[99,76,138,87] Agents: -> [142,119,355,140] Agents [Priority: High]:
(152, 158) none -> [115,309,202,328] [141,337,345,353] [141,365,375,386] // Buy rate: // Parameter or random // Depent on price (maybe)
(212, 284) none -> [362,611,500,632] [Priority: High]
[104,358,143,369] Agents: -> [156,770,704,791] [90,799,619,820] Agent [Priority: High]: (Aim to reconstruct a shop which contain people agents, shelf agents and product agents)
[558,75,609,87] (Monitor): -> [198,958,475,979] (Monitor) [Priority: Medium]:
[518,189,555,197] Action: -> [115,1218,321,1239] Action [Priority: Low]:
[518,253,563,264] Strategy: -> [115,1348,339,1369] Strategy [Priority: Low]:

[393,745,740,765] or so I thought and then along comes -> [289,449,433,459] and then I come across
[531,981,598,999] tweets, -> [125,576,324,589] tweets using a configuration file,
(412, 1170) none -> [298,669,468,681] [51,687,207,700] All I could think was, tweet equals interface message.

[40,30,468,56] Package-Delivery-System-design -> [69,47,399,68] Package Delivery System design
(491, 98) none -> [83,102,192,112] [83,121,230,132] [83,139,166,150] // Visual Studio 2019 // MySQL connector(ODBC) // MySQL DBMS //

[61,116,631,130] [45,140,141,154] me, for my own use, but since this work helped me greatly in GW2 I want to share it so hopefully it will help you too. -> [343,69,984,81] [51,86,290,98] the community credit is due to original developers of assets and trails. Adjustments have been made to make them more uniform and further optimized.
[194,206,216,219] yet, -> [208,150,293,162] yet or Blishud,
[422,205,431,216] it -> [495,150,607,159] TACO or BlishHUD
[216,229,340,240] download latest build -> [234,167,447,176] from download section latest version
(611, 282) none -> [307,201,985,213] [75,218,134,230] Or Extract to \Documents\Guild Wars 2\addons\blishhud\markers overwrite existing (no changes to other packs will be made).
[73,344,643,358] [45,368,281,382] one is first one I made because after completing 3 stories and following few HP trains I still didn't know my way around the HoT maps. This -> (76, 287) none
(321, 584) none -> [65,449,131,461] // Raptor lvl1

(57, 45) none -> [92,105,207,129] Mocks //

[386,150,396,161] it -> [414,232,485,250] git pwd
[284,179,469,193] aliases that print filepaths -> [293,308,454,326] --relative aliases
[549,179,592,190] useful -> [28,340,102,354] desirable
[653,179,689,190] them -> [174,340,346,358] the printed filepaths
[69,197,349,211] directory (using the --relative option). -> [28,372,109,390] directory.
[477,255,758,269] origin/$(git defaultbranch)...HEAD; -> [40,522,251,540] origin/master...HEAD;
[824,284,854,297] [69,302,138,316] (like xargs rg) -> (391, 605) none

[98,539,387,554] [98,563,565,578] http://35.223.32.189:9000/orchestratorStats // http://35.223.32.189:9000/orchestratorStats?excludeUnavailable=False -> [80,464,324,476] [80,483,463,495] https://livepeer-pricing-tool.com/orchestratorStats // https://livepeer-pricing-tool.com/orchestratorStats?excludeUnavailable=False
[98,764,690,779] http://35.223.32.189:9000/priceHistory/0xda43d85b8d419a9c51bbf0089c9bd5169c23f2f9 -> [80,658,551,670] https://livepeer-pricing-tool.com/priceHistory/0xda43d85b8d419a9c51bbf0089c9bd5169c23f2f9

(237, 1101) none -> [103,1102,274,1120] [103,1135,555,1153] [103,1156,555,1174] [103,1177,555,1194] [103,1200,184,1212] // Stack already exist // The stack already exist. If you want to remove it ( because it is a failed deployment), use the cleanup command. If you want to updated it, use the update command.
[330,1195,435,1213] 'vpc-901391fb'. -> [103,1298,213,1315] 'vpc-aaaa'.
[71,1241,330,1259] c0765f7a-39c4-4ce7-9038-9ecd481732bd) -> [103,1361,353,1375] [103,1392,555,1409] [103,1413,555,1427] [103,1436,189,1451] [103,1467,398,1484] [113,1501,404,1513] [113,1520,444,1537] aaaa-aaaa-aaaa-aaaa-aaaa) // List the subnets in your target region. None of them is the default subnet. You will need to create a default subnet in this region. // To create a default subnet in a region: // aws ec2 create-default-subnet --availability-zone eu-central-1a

++++++

#### WHAT TO DO
Set down every record above exactly as written.

#### WRITTEN SOLUTION
[99,76,138,87] Agents: -> [142,119,355,140] Agents [Priority: High]:
(152, 158) none -> [115,309,202,328] [141,337,345,353] [141,365,375,386] // Buy rate: // Parameter or random // Depent on price (maybe)
(212, 284) none -> [362,611,500,632] [Priority: High]
[104,358,143,369] Agents: -> [156,770,704,791] [90,799,619,820] Agent [Priority: High]: (Aim to reconstruct a shop which contain people agents, shelf agents and product agents)
[558,75,609,87] (Monitor): -> [198,958,475,979] (Monitor) [Priority: Medium]:
[518,189,555,197] Action: -> [115,1218,321,1239] Action [Priority: Low]:
[518,253,563,264] Strategy: -> [115,1348,339,1369] Strategy [Priority: Low]:

[393,745,740,765] or so I thought and then along comes -> [289,449,433,459] and then I come across
[531,981,598,999] tweets, -> [125,576,324,589] tweets using a configuration file,
(412, 1170) none -> [298,669,468,681] [51,687,207,700] All I could think was, tweet equals interface message.

[40,30,468,56] Package-Delivery-System-design -> [69,47,399,68] Package Delivery System design
(491, 98) none -> [83,102,192,112] [83,121,230,132] [83,139,166,150] // Visual Studio 2019 // MySQL connector(ODBC) // MySQL DBMS //

[61,116,631,130] [45,140,141,154] me, for my own use, but since this work helped me greatly in GW2 I want to share it so hopefully it will help you too. -> [343,69,984,81] [51,86,290,98] the community credit is due to original developers of assets and trails. Adjustments have been made to make them more uniform and further optimized.
[194,206,216,219] yet, -> [208,150,293,162] yet or Blishud,
[422,205,431,216] it -> [495,150,607,159] TACO or BlishHUD
[216,229,340,240] download latest build -> [234,167,447,176] from download section latest version
(611, 282) none -> [307,201,985,213] [75,218,134,230] Or Extract to \Documents\Guild Wars 2\addons\blishhud\markers overwrite existing (no changes to other packs will be made).
[73,344,643,358] [45,368,281,382] one is first one I made because after completing 3 stories and following few HP trains I still didn't know my way around the HoT maps. This -> (76, 287) none
(321, 584) none -> [65,449,131,461] // Raptor lvl1

(57, 45) none -> [92,105,207,129] Mocks //

[386,150,396,161] it -> [414,232,485,250] git pwd
[284,179,469,193] aliases that print filepaths -> [293,308,454,326] --relative aliases
[549,179,592,190] useful -> [28,340,102,354] desirable
[653,179,689,190] them -> [174,340,346,358] the printed filepaths
[69,197,349,211] directory (using the --relative option). -> [28,372,109,390] directory.
[477,255,758,269] origin/$(git defaultbranch)...HEAD; -> [40,522,251,540] origin/master...HEAD;
[824,284,854,297] [69,302,138,316] (like xargs rg) -> (391, 605) none

[98,539,387,554] [98,563,565,578] http://35.223.32.189:9000/orchestratorStats // http://35.223.32.189:9000/orchestratorStats?excludeUnavailable=False -> [80,464,324,476] [80,483,463,495] https://livepeer-pricing-tool.com/orchestratorStats // https://livepeer-pricing-tool.com/orchestratorStats?excludeUnavailable=False
[98,764,690,779] http://35.223.32.189:9000/priceHistory/0xda43d85b8d419a9c51bbf0089c9bd5169c23f2f9 -> [80,658,551,670] https://livepeer-pricing-tool.com/priceHistory/0xda43d85b8d419a9c51bbf0089c9bd5169c23f2f9

(237, 1101) none -> [103,1102,274,1120] [103,1135,555,1153] [103,1156,555,1174] [103,1177,555,1194] [103,1200,184,1212] // Stack already exist // The stack already exist. If you want to remove it ( because it is a failed deployment), use the cleanup command. If you want to updated it, use the update command.
[330,1195,435,1213] 'vpc-901391fb'. -> [103,1298,213,1315] 'vpc-aaaa'.
[71,1241,330,1259] c0765f7a-39c4-4ce7-9038-9ecd481732bd) -> [103,1361,353,1375] [103,1392,555,1409] [103,1413,555,1427] [103,1436,189,1451] [103,1467,398,1484] [113,1501,404,1513] [113,1520,444,1537] aaaa-aaaa-aaaa-aaaa-aaaa) // List the subnets in your target region. None of them is the default subnet. You will need to create a default subnet in this region. // To create a default subnet in a region: // aws ec2 create-default-subnet --availability-zone eu-central-1a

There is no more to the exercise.